**The problem:** Go through the records and filter out every line lacking the word "Markdown"; copy the lines that remain.

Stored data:

------------------------------------------------------------------------

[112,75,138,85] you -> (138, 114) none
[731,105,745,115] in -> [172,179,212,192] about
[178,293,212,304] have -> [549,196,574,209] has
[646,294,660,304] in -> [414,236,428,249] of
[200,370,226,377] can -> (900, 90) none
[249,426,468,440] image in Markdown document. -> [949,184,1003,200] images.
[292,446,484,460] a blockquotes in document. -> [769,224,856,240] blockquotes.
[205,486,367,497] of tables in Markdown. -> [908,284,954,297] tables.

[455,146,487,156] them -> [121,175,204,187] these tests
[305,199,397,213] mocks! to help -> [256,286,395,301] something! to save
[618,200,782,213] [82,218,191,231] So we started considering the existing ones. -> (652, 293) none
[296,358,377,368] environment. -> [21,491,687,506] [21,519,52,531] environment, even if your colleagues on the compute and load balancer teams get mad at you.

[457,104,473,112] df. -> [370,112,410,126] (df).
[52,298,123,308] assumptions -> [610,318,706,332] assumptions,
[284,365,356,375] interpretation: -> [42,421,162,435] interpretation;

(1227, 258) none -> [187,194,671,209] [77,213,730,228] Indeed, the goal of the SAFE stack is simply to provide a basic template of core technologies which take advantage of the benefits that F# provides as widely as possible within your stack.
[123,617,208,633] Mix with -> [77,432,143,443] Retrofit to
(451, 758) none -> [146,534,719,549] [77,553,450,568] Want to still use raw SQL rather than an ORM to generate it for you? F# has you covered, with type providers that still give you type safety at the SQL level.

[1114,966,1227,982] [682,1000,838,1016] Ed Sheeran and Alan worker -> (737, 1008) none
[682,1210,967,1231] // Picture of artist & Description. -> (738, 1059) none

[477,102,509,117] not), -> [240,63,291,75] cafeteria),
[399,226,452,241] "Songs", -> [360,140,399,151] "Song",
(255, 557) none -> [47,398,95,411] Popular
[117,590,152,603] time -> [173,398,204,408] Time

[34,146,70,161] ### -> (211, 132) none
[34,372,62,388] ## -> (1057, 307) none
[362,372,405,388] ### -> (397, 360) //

------------------------------------------------------------------------

**Task result:**
[249,426,468,440] image in Markdown document. -> [949,184,1003,200] images.
[205,486,367,497] of tables in Markdown. -> [908,284,954,297] tables.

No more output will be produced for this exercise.